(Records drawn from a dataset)
|---|

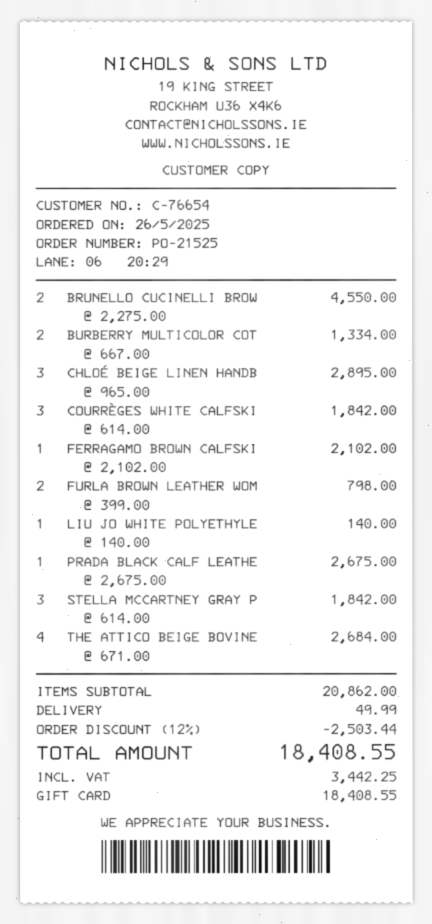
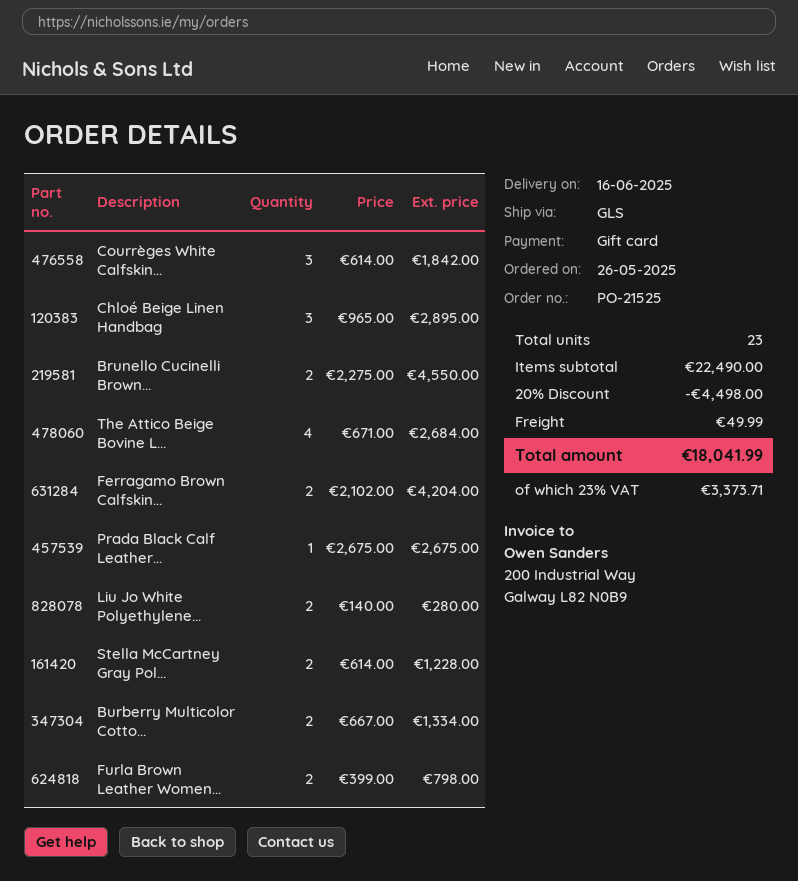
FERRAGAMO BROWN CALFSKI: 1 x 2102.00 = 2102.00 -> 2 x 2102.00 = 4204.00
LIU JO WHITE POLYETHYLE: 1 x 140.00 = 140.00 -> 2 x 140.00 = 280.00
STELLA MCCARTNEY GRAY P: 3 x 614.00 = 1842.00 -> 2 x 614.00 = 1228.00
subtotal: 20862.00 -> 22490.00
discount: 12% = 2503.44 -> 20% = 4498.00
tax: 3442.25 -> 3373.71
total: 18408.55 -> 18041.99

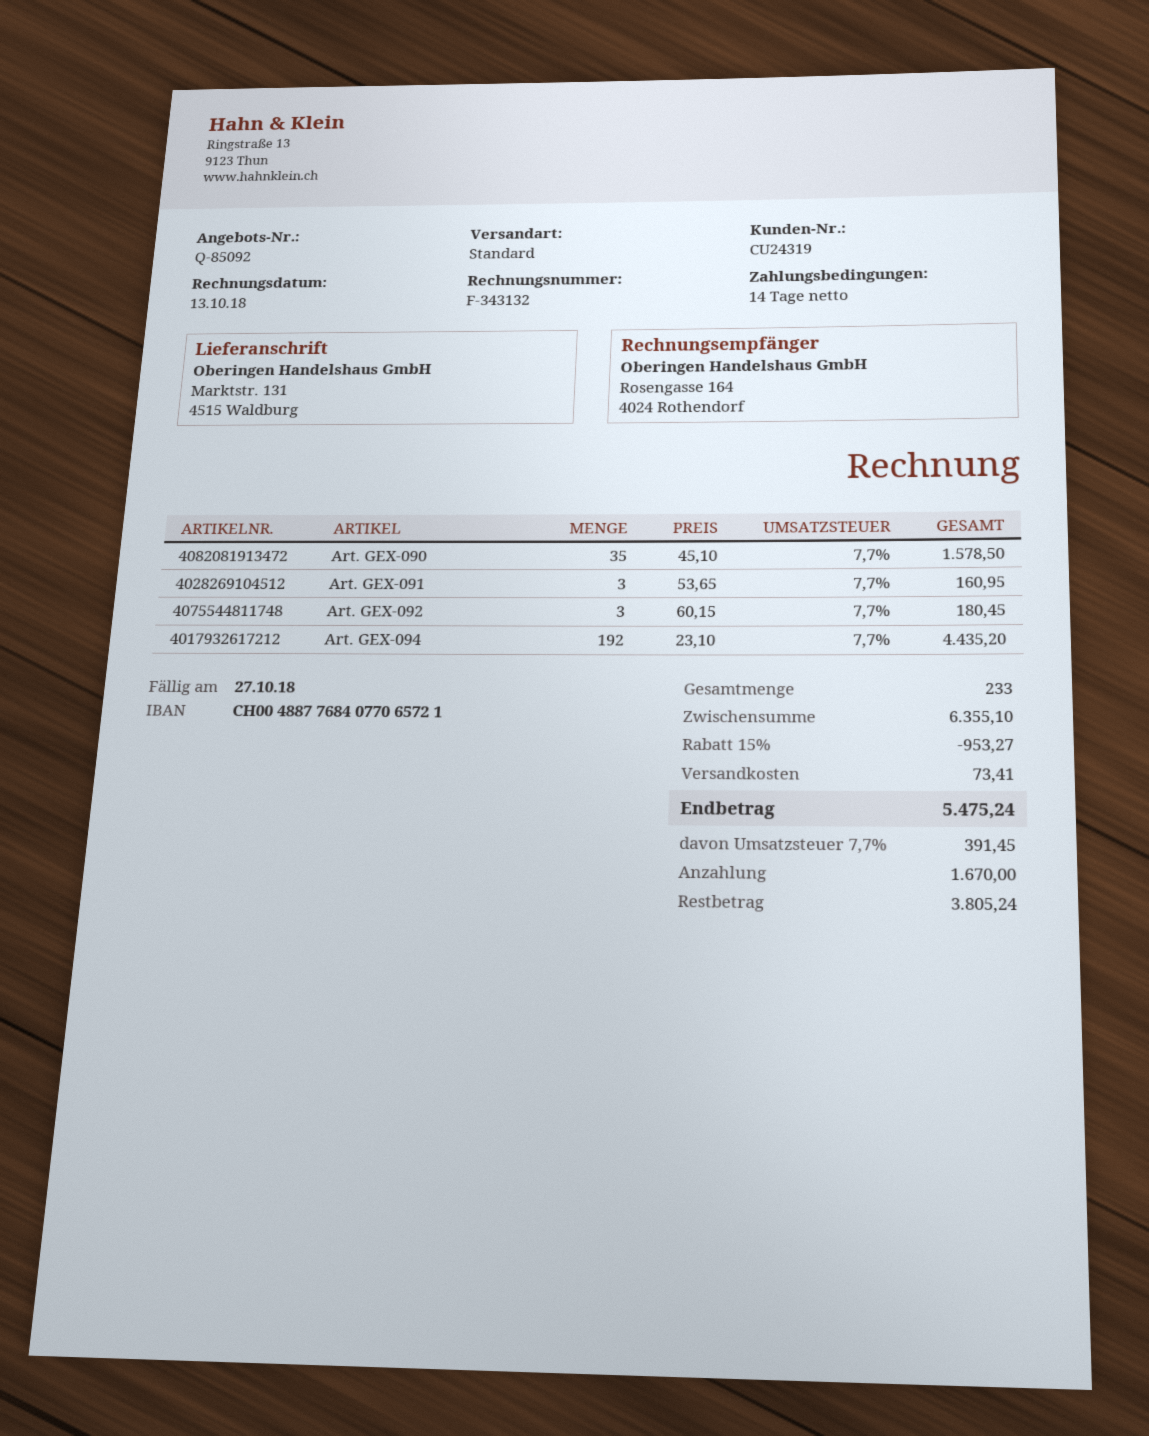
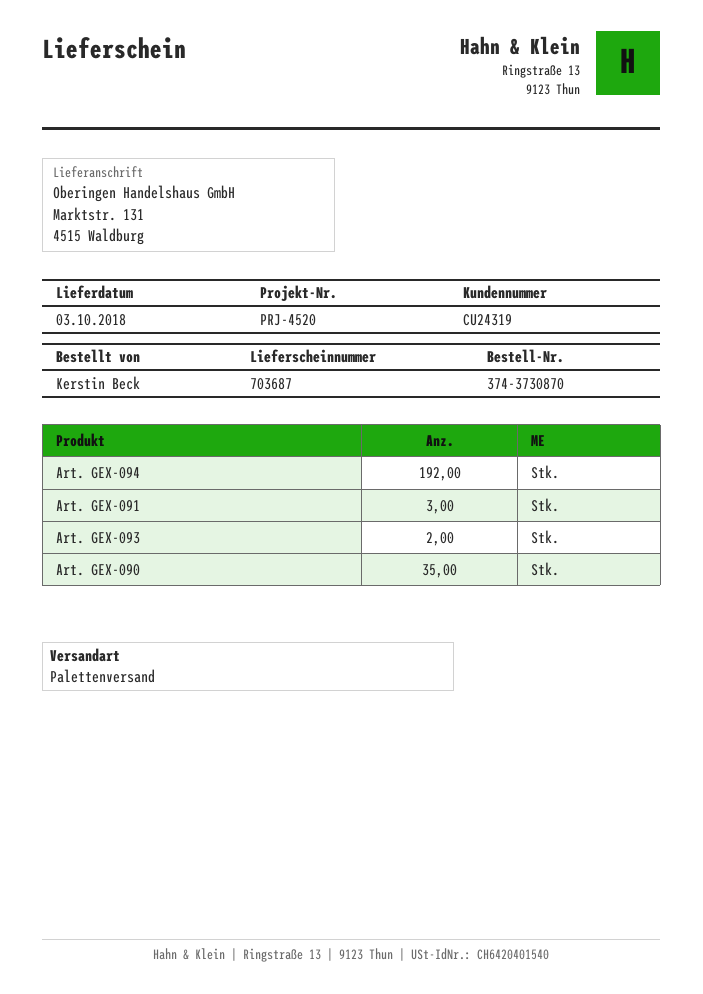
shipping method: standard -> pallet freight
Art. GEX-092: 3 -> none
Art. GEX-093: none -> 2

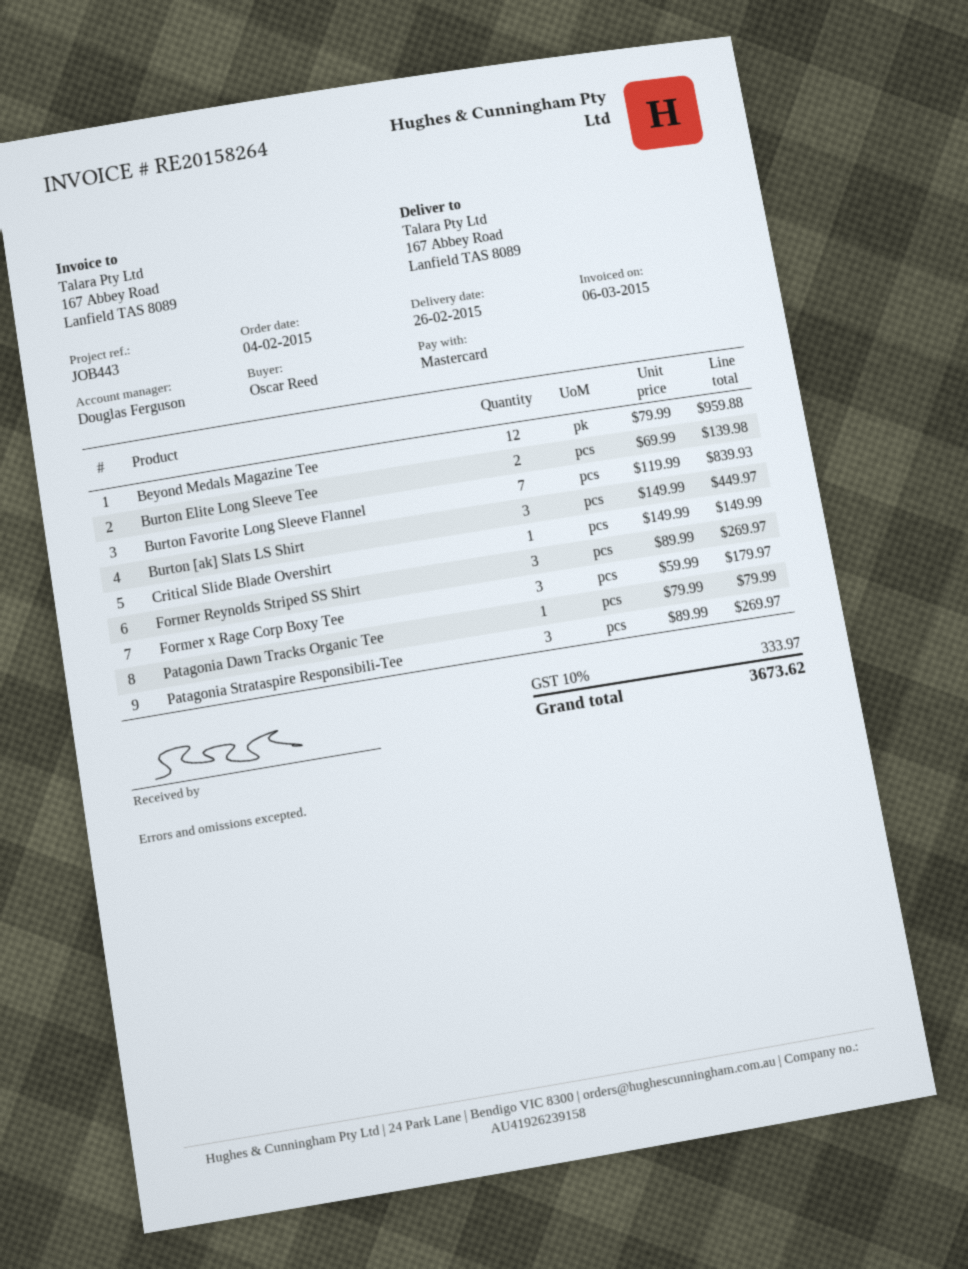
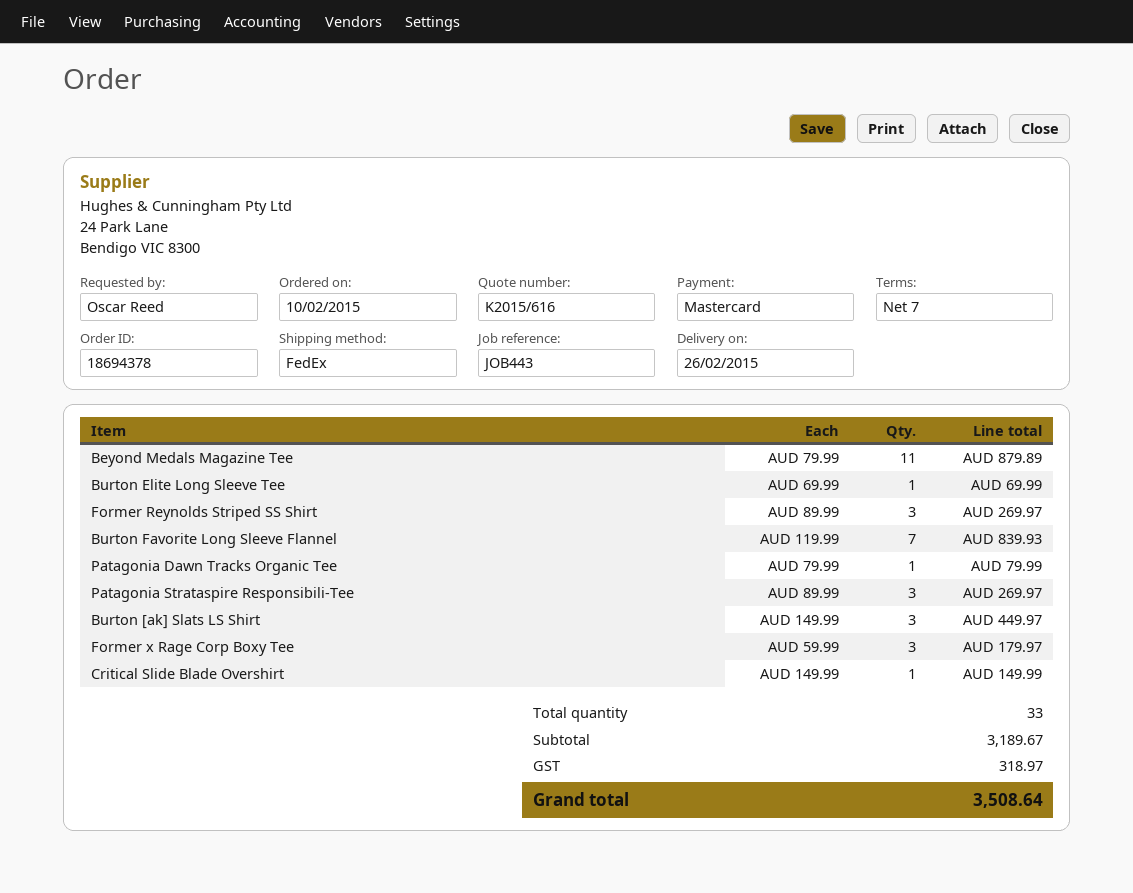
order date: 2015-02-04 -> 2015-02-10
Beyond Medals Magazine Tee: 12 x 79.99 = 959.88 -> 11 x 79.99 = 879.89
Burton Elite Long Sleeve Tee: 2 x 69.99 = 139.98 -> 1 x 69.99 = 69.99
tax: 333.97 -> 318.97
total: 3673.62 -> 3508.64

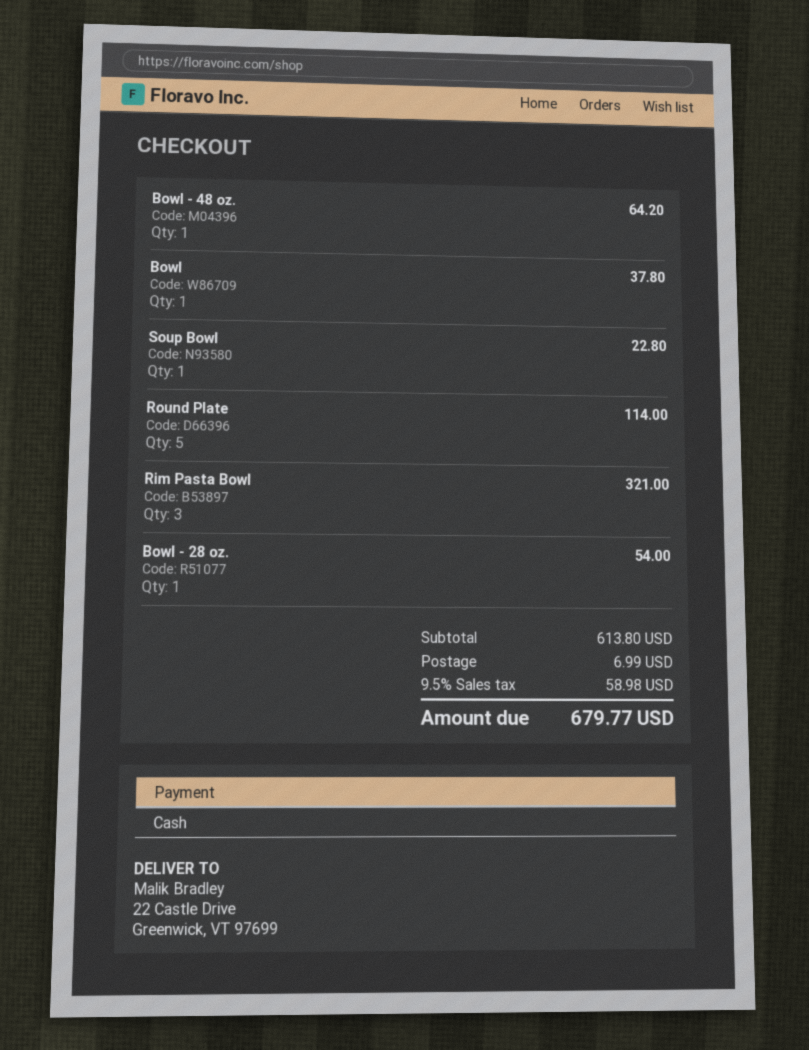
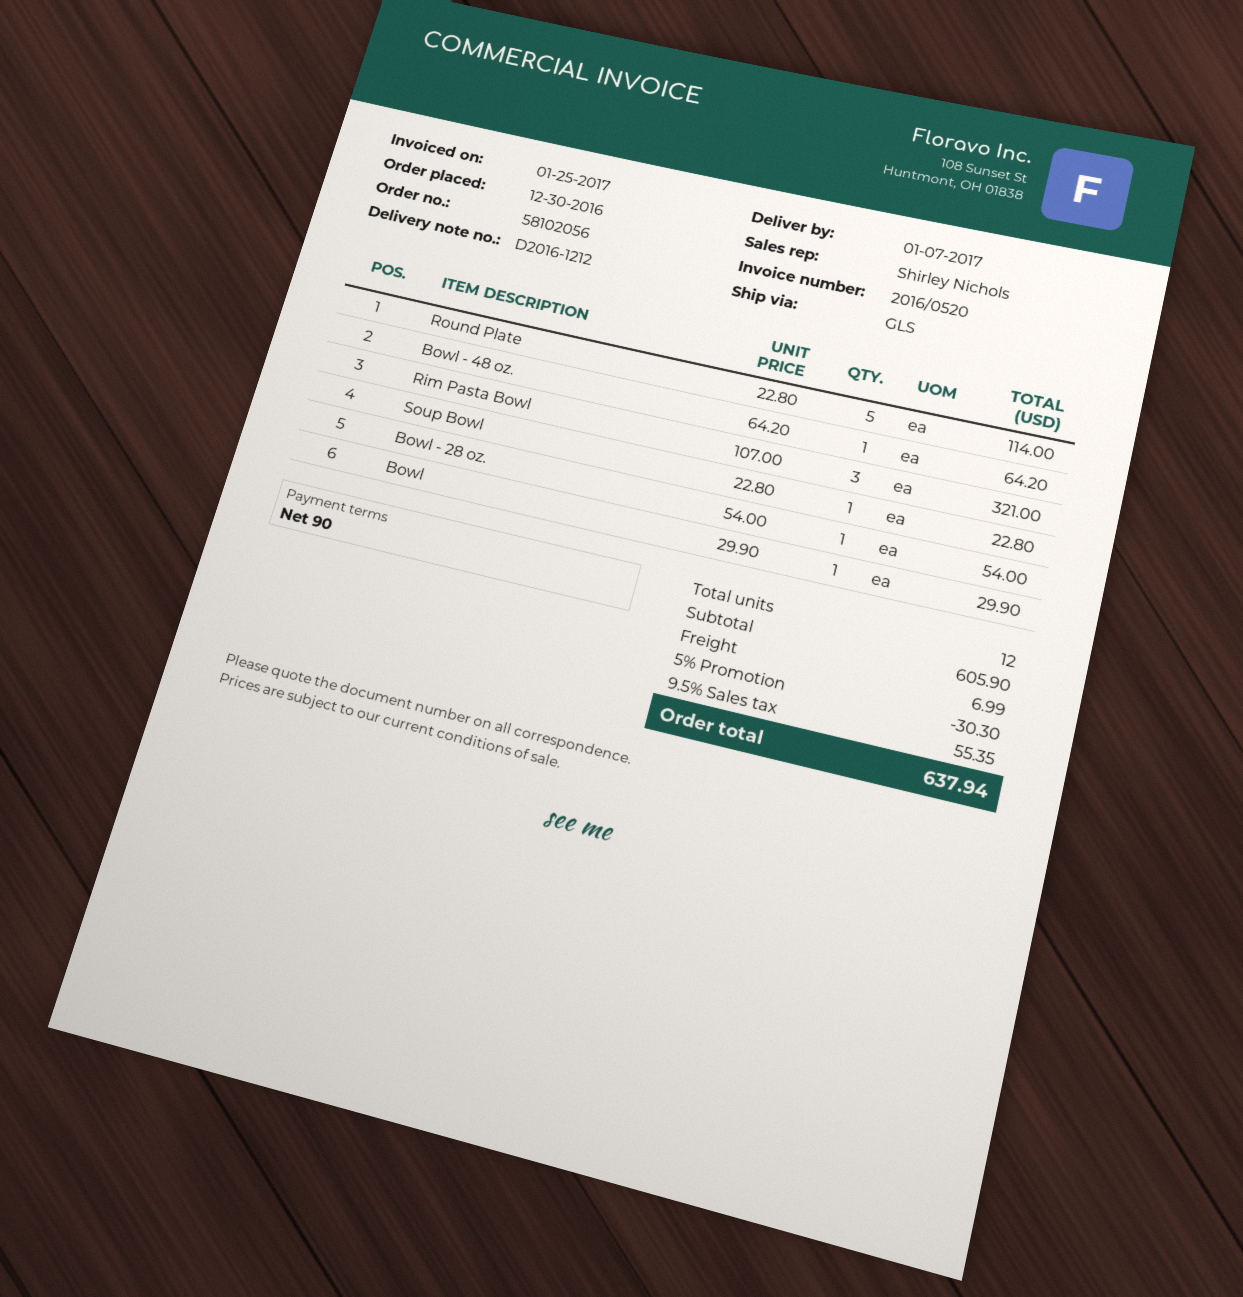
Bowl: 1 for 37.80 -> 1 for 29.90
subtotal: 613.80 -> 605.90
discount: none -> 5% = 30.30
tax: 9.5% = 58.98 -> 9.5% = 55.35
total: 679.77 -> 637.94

|---|

**Task brief:**
The entries are to be restated word for word, and no picture should appear in the copy.

**Exercise result:**
FERRAGAMO BROWN CALFSKI: 1 x 2102.00 = 2102.00 -> 2 x 2102.00 = 4204.00
LIU JO WHITE POLYETHYLE: 1 x 140.00 = 140.00 -> 2 x 140.00 = 280.00
STELLA MCCARTNEY GRAY P: 3 x 614.00 = 1842.00 -> 2 x 614.00 = 1228.00
subtotal: 20862.00 -> 22490.00
discount: 12% = 2503.44 -> 20% = 4498.00
tax: 3442.25 -> 3373.71
total: 18408.55 -> 18041.99

shipping method: standard -> pallet freight
Art. GEX-092: 3 -> none
Art. GEX-093: none -> 2

order date: 2015-02-04 -> 2015-02-10
Beyond Medals Magazine Tee: 12 x 79.99 = 959.88 -> 11 x 79.99 = 879.89
Burton Elite Long Sleeve Tee: 2 x 69.99 = 139.98 -> 1 x 69.99 = 69.99
tax: 333.97 -> 318.97
total: 3673.62 -> 3508.64

Bowl: 1 for 37.80 -> 1 for 29.90
subtotal: 613.80 -> 605.90
discount: none -> 5% = 30.30
tax: 9.5% = 58.98 -> 9.5% = 55.35
total: 679.77 -> 637.94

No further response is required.